The Receiving Section thus committed a procedural error such that the contested decision must be set aside.
4. But this still leaves open the question of whether, in the present case, a filing date under Article 80 EPC was established, and - if so - when.
4.1 The Receiving Section confirmed 2 February 1995 as the date on which it received the application documents, and unreservedly gave the appellant an application number. During examination on filing, it failed to detect the problem of two different languages in the description and the claim. However, this on its own does not mean that a filing date has been validly accorded; that date can be reviewed at any stage during European examination proceedings if this needs to be done in order to clarify a point of law (see Bossung, in "Münchner Gemeinschaftskommentar", 8th edition, Article 80 EPC, point 115 ff).

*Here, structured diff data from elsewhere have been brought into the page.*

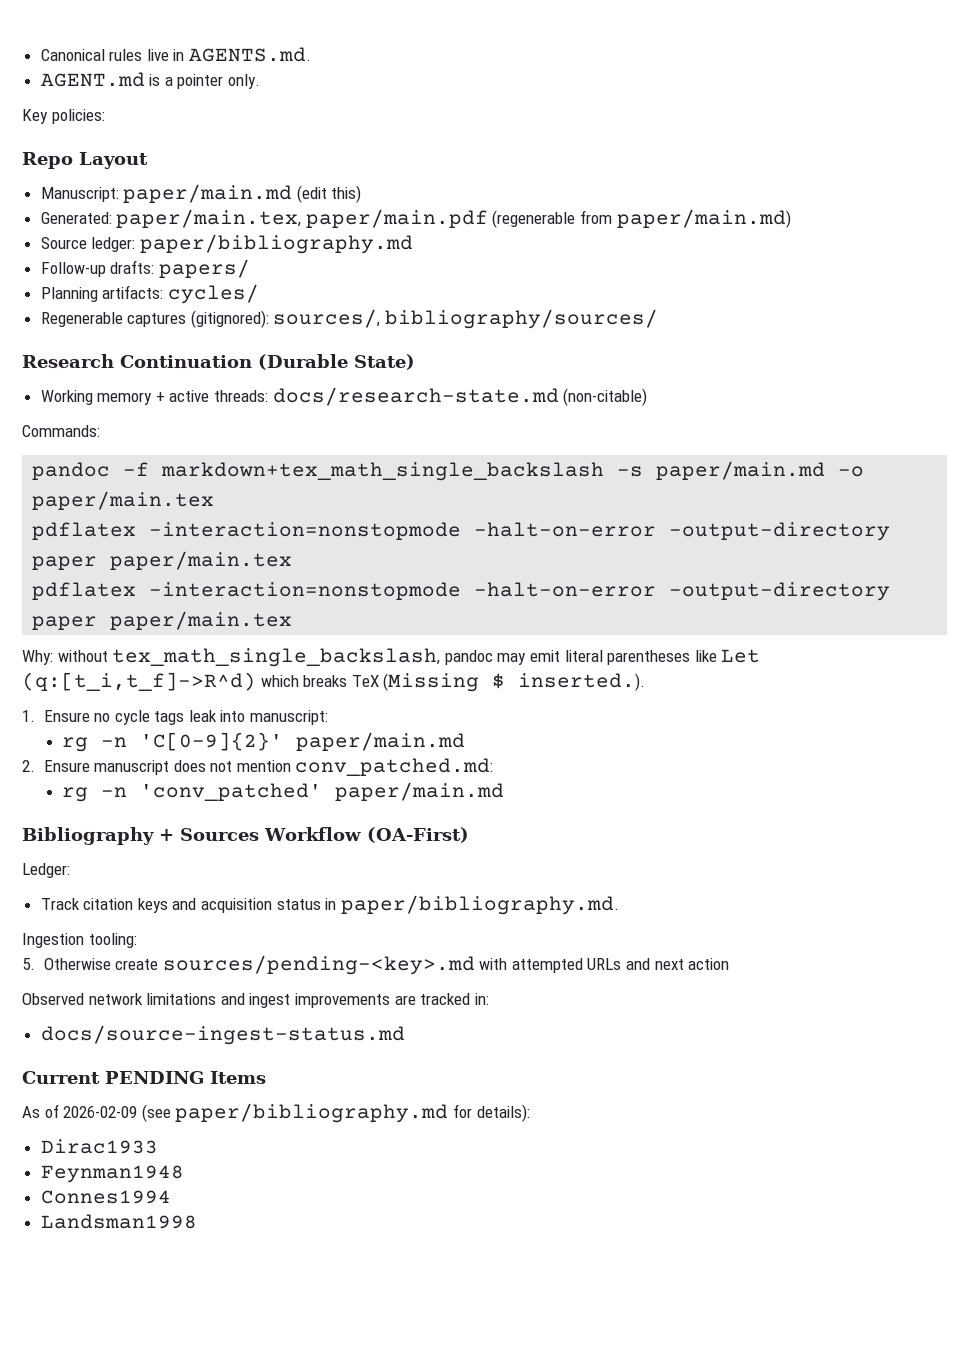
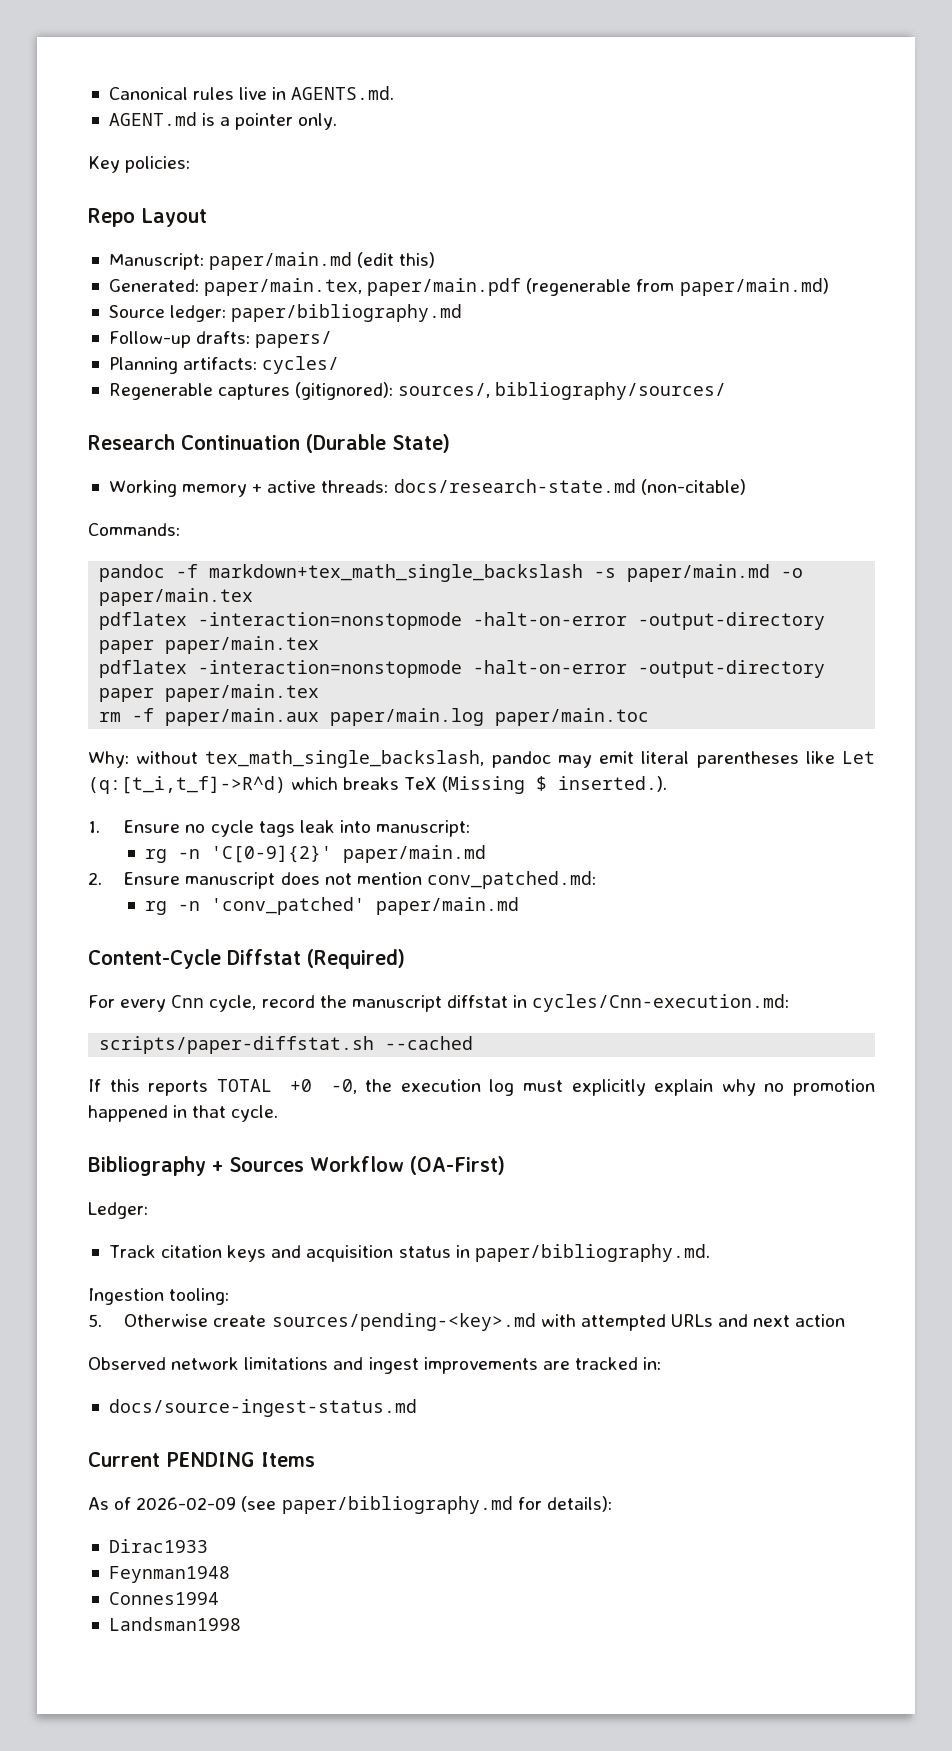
+ rm -f paper/main.aux paper/main.log paper/main.toc
+ Content-Cycle Diffstat (Required)
+ For every Cnn cycle, record the manuscript diffstat in cycles/Cnn-execution.md:
+ scripts/paper-diffstat.sh --cached
+ If this reports TOTAL +0 -0, the execution log must explicitly explain why no promotion happened in that cycle.

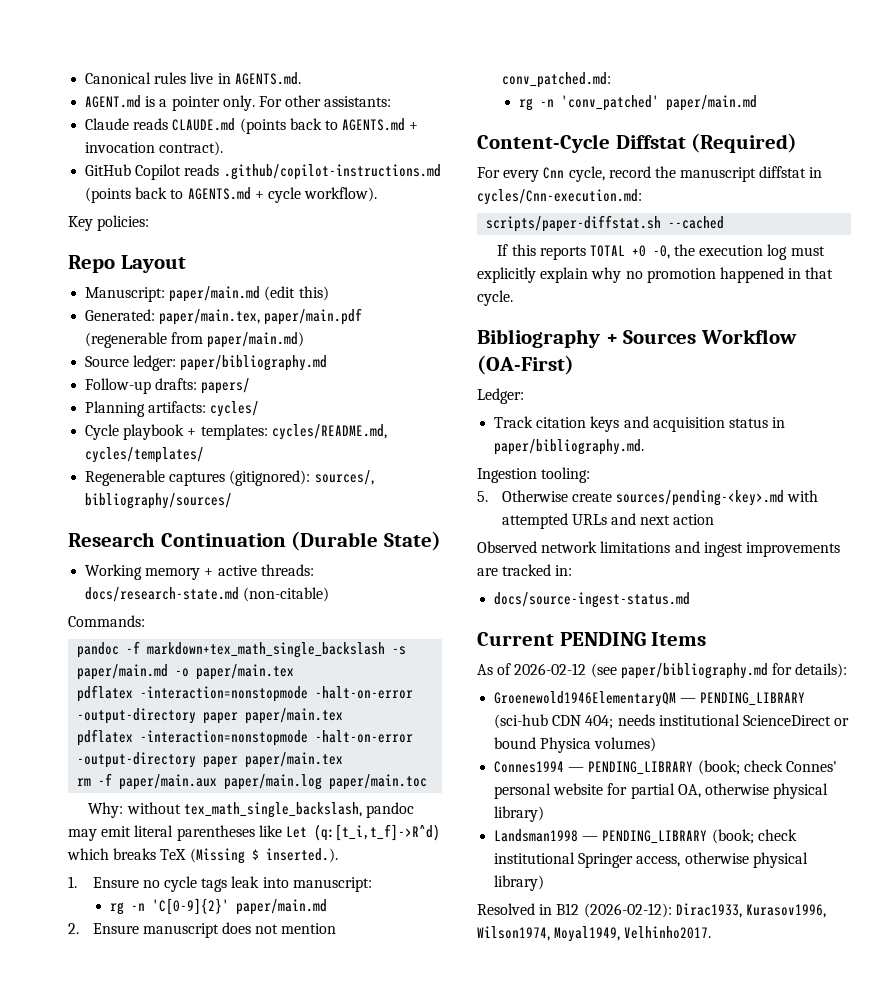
+ For other assistants:
+ Claude reads CLAUDE.md (points back to AGENTS.md + invocation contract).
+ GitHub Copilot reads .github/copilot-instructions.md (points back to AGENTS.md + cycle workflow).
+ Cycle playbook + templates: cycles/README.md, cycles/templates/
- As of 2026-02-09 (see paper/bibliography.md for details):
+ As of 2026-02-12 (see paper/bibliography.md for details):
- Dirac1933
- Feynman1948
- Connes1994
- Landsman1998
+ Groenewold1946ElementaryQM — PENDING_LIBRARY (sci-hub CDN 404; needs institutional ScienceDirect or bound Physica volumes)
+ Connes1994 — PENDING_LIBRARY (book; check Connes' personal website for partial OA, otherwise physical library)
+ Landsman1998 — PENDING_LIBRARY (book; check institutional Springer access, otherwise physical library)
+ Resolved in B12 (2026-02-12): Dirac1933, Kurasov1996, Wilson1974, Moyal1949, Velhinho2017.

4.2 A further aspect in the present case is that by issuing the communications under Rules 85a and 69 EPC the EPO for over a year left the appellant in the justified belief that his application had been validly filed, and then expressly ruled out any possibility of remedying the deficiency under Article 90(2) and Rule 39 EPC. It thereby prevented him from putting the application documents right - which he could have done simply by replacing the German claim with an English one. Had the
Receiving Section acted correctly, he could doubtless have done so very soon after filing the application.
It must also be borne in mind that the deficiency in the documents as filed did not involve the identity of the applicant, disclosure of the invention, or the applicant's legal right to a patent, but only a purely formal matter: failure to use a single official language for both the description and claim. The documents as filed thus fulfilled the basic requirements for establishing a filing from which priority can be claimed (see Bossung, loc. cit., point 68 ff).
Lastly, because the application was not published the public was never aware that EPO proceedings were under way (Article 128(1) EPC), and is therefore not directly affected by their outcome.
4.3 In view of the foregoing, the board concludes that the appellant must be protected in his legitimate expectation that the application he filed on 2 February 1995 was accorded that date as its filing date. He is not to be disadvantaged by EPO conduct which was misleading and partly irregular. In so finding, the board is following its established case law on the protection of legitimate expectations (see, for example, J 3/87, OJ EPO 1989, 3; J 14/94, OJ EPO 1995, 824).
The present application, now no longer pending, must therefore be accorded the filing date of 2 February 1995. This must be certified in the priority document requested.
5. Although the present appeal is being allowed inter alia because of a procedural error, equity does not require that the appeal fee be reimbursed. By filing the documents as he did, the appellant himself gave rise to the flawed procedure before the Receiving Section.
ORDER
For these reasons it is decided that:
1. The contested decision is set aside.
2. European patent application No. ... , no longer pending, is accorded the filing date of 2 February 1995.
3. The case is remitted to the department of first instance for the issue of a priority document as requested by the appellant on 17 November 1995.